[Start of Attachment]

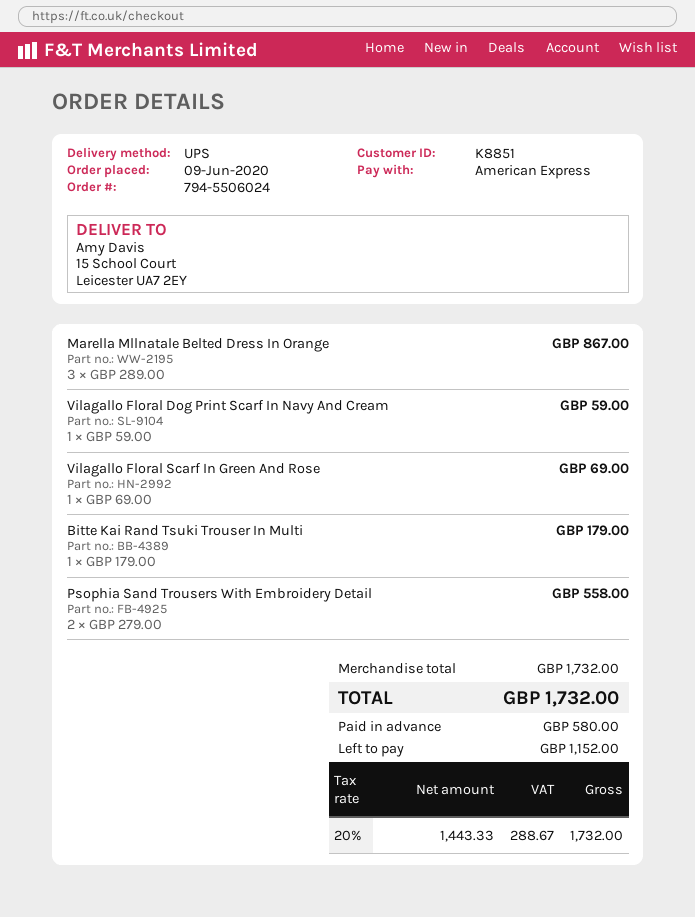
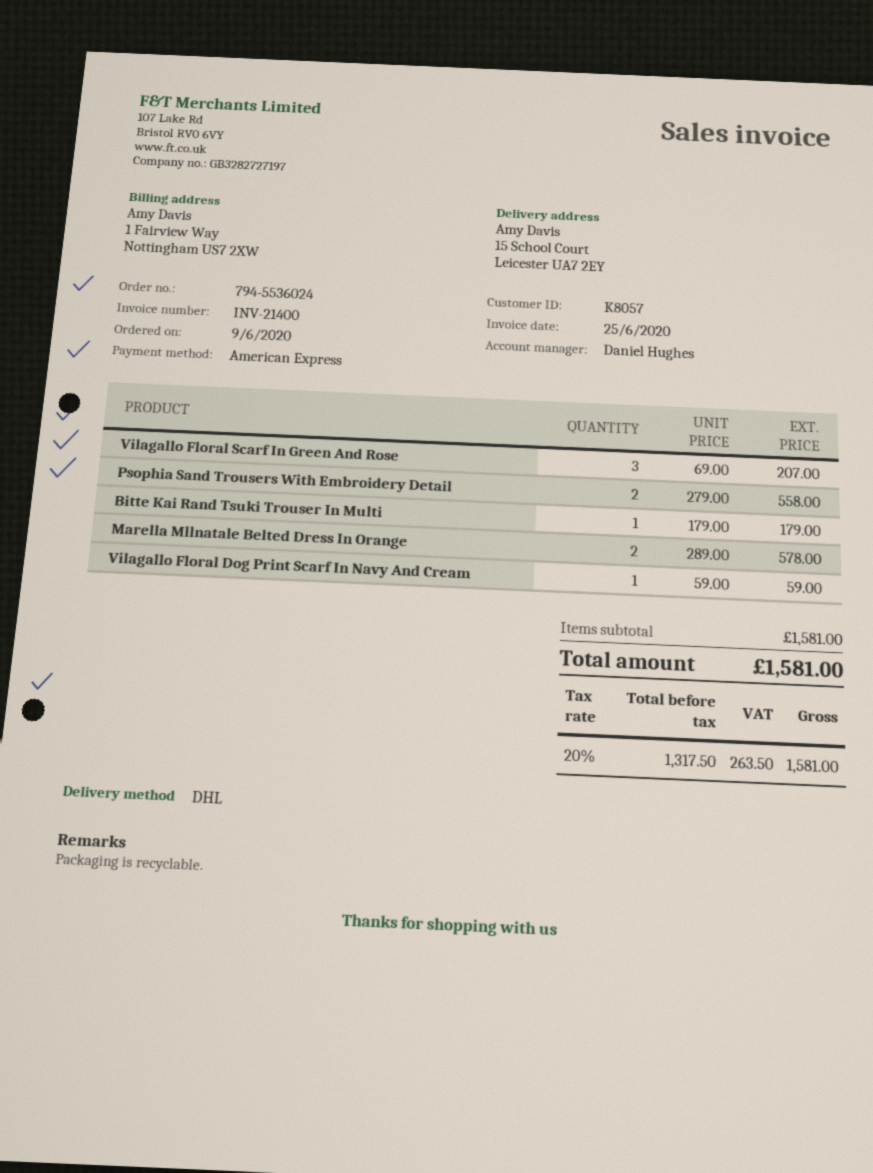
order number: 794-5506024 -> 794-5536024
customer number: K8851 -> K8057
shipping method: UPS -> DHL
Marella Mllnatale Belted Dress In Orange: 3 x 289.00 = 867.00 -> 2 x 289.00 = 578.00
Vilagallo Floral Scarf In Green And Rose: 1 x 69.00 = 69.00 -> 3 x 69.00 = 207.00
subtotal: 1732.00 -> 1581.00
net: 1443.33 -> 1317.50
tax: 20% = 288.67 -> 20% = 263.50
total: 1732.00 -> 1581.00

[End of Attachment]

To do:
Copy out each line of the entries above that holds "number".

Final answer:
order number: 794-5506024 -> 794-5536024
customer number: K8851 -> K8057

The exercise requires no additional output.